Como denunció Barakat, Arancibia aceptó pagar 130 mil dólares al juez Reynoso. Por la intermediación, ganaría 20 mil. En el medio, hubo un problema: el conductor de la camioneta, en vez de guardar silencio, mandó al frente a «Choco». Entonces, el abogado Arsenio Eladio Gaona, otro intermediario, le avisó a Barakat que Arancibia también debería pagarle al fiscal Bruno: como «estaba al tanto de la situación», había que «arreglar con él», de lo contrario, el magistrado no lo podría excarcelar. El «arrepentido» declaró que al fiscal le entregaron los 20 mil dólares que eran para él.
Para determinar si el «arrepentido» decía la verdad, los fiscales revisaron el expediente: el juez, que sabía que «Choco» era el jefe de la organización, lo procesó como partícipe secundario, es decir, le bajó el precio para poder excarcelarlo. Estuvo detenido solo diez días. Para los fiscales, ese giro solo era posible por el pago de una coima.
En el segundo caso, en un operativo del 15 de noviembre de 2011 en una YPF ubicada en San Pedro, Jujuy, al costado de la ruta nacional 34, la Gendarmería detuvo a un tal «Molina» y su pareja, Melisa Alemán, antes de que reanudaran viaje con 70 kilos de pasta base de cocaína en un Fiat Strada Adventure Pick-Up. Enseguida, arrestaron al conductor de otro vehículo, Federico Gerardo Rojas.
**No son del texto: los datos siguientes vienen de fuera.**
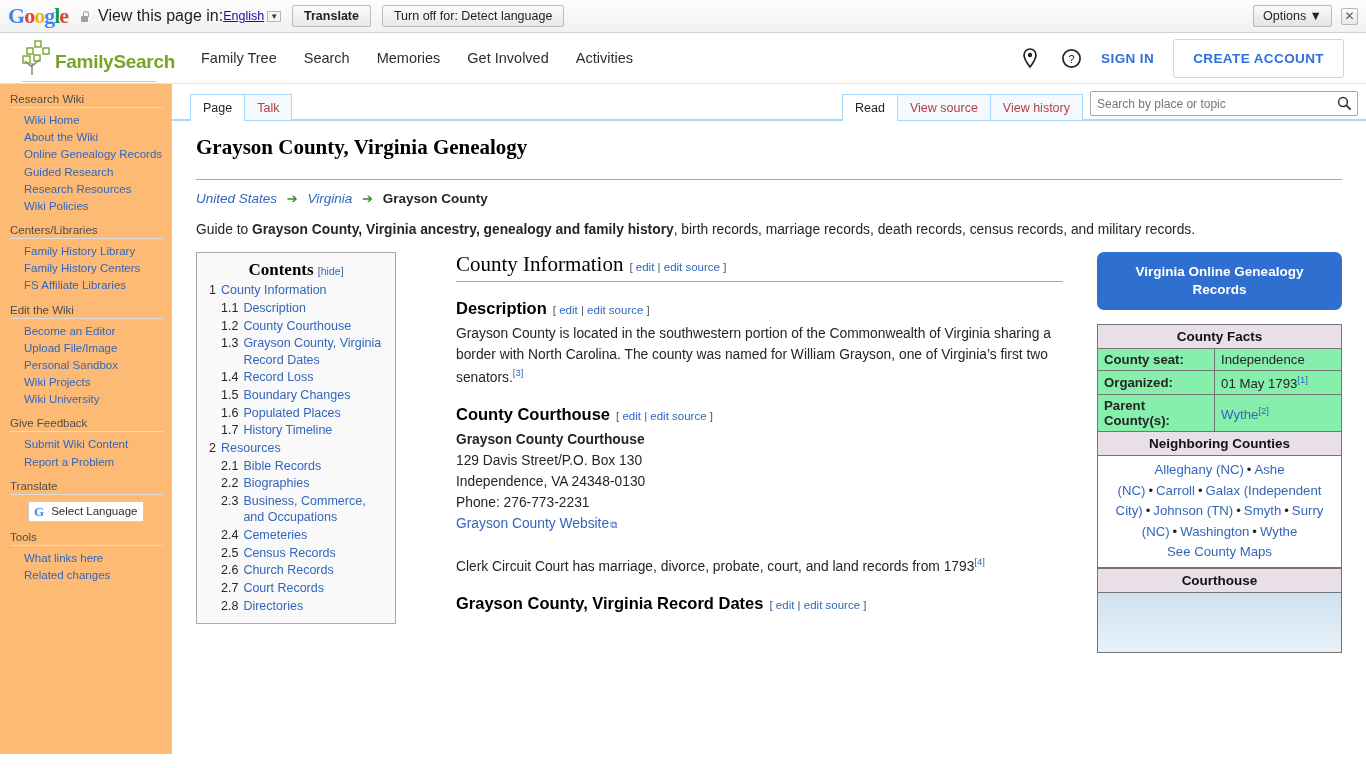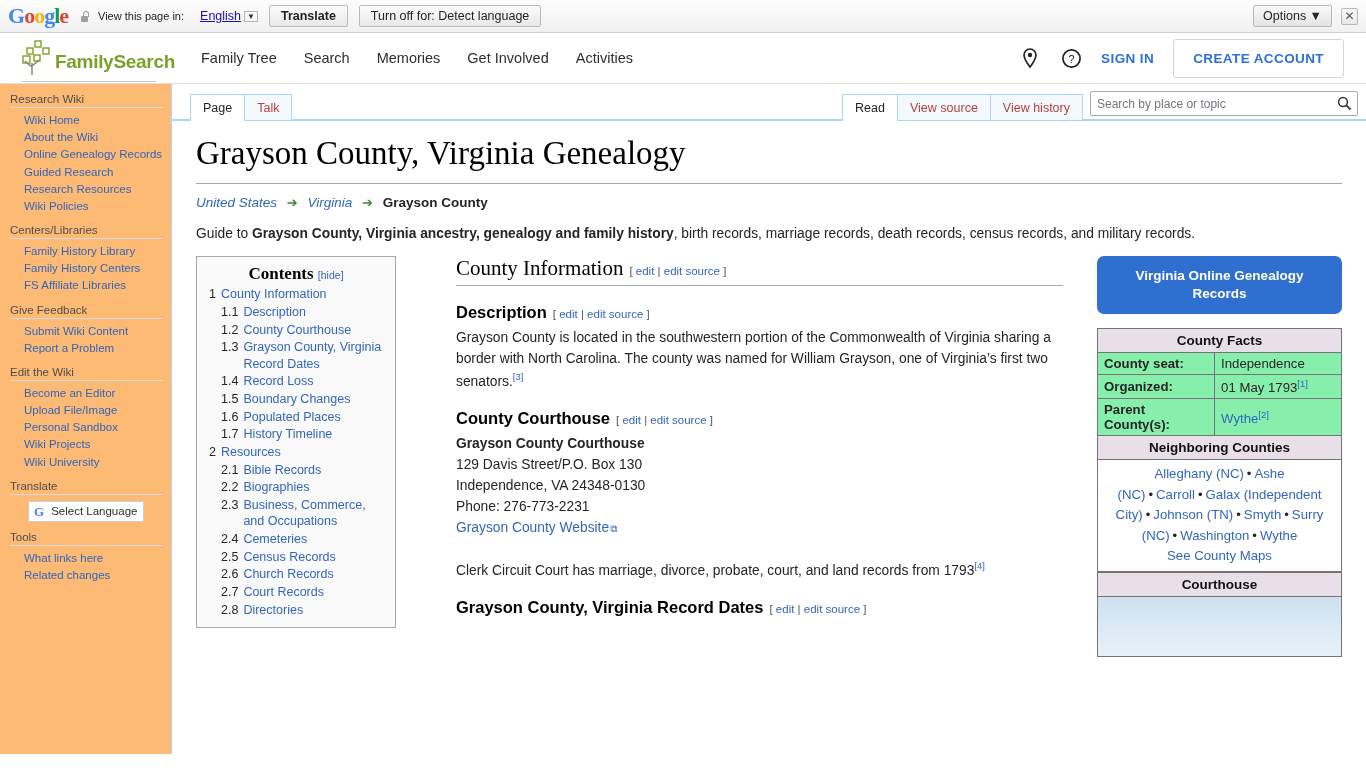"View this page in:" .gbar-text { font-size: 11px -> 16px; margin-right: 16px -> 0 }
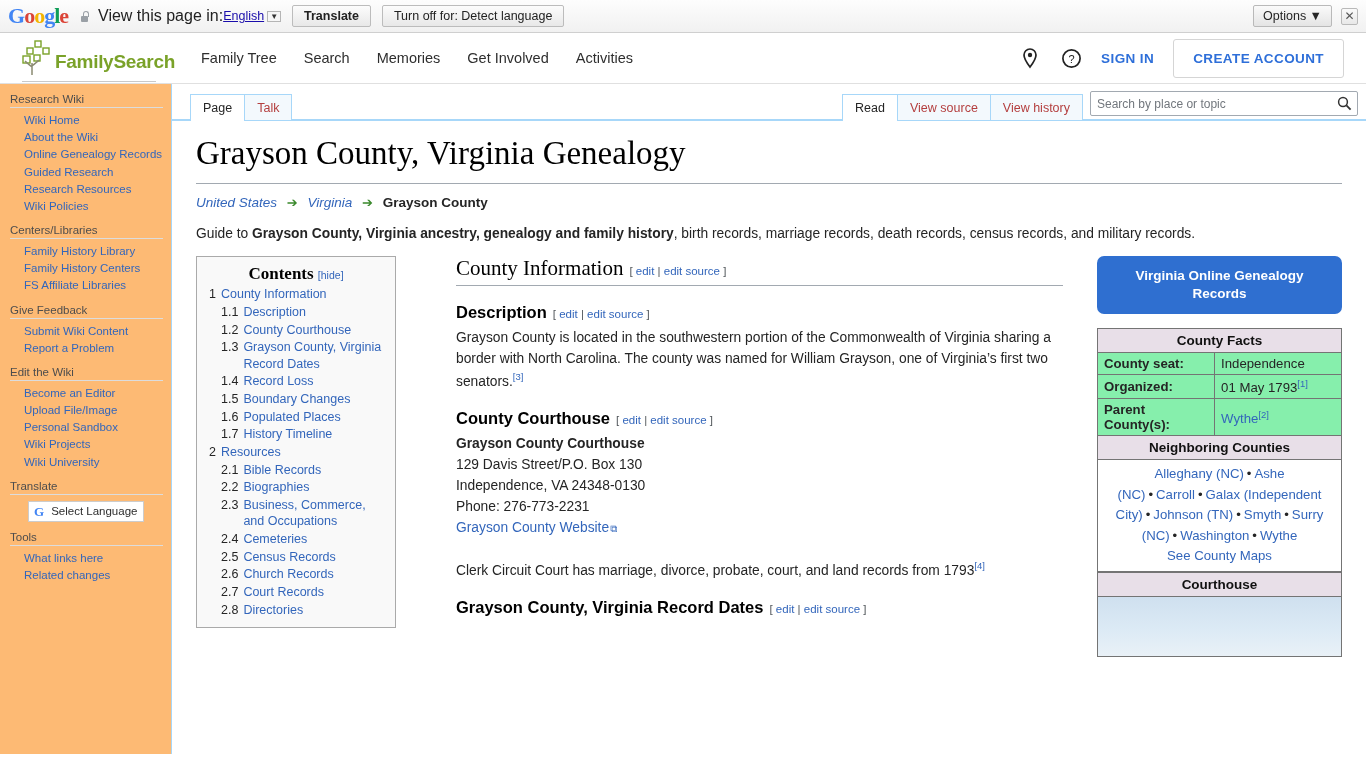"Grayson County, Virginia Genealogy" .page-title { font-size: 33px -> 21px; font-weight: normal -> bold; padding-bottom: 11px -> 19px }
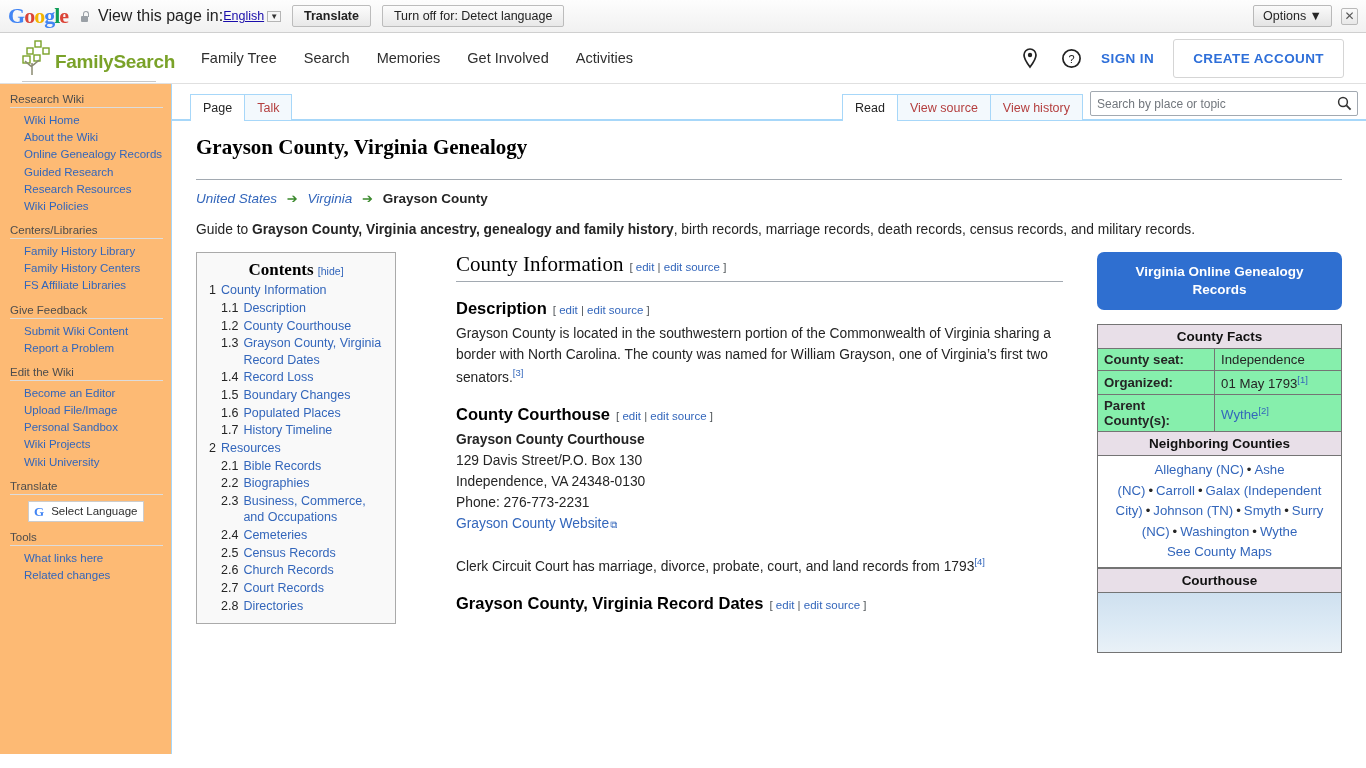"Give Feedback" div.side-group { order: before "Edit the Wiki" -> after "Edit the Wiki" }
El 10 de enero del 2012, en plena feria judicial, el conjuez Ramón Antonio Valor procesó con prisión preventiva a todos. A «Pilín» Rojas, por «barrer» el camino, es decir, ir delante de los demás para avisar con tiempo sobre controles policiales, lo consideró partícipe necesario, pero a su regreso, el juez Reynoso, de nuevo, le bajó el precio para poder excarcelarlo. Y, otra vez, el fiscal Bruno no hizo nada.
Es más: el juez y el fiscal tuvieron varios años imputados a la persona equivocada, porque ese tal Molina en realidad era Emmanuel Gabriel Cala, extraviaron sus fichas dactilares y ni siquiera elevaron el expediente a juicio.
El 25 de marzo del 2019, el Tribunal Oral Federal de Salta condenó a Reynoso a 13 años de prisión por favorecer a otras organizaciones narcocriminales. Ese día, el fiscal supo que la cuenta regresiva había empezado. Si, como siempre dicen, los magistrados hablan a través de sus sentencias, él había hablado o, mejor dicho, callado, y mucho.
Entonces, después de varios meses de negociaciones entre las partes, Bruno aceptó reconocer todos los delitos imputados. Todos menos el cohecho. El fiscal hizo algo más: presentó su renuncia a partir del 1° de marzo de 2026.
El procurador Eduardo Casal se la aceptó.
Bruno perdió los honores, pero no la jubilación.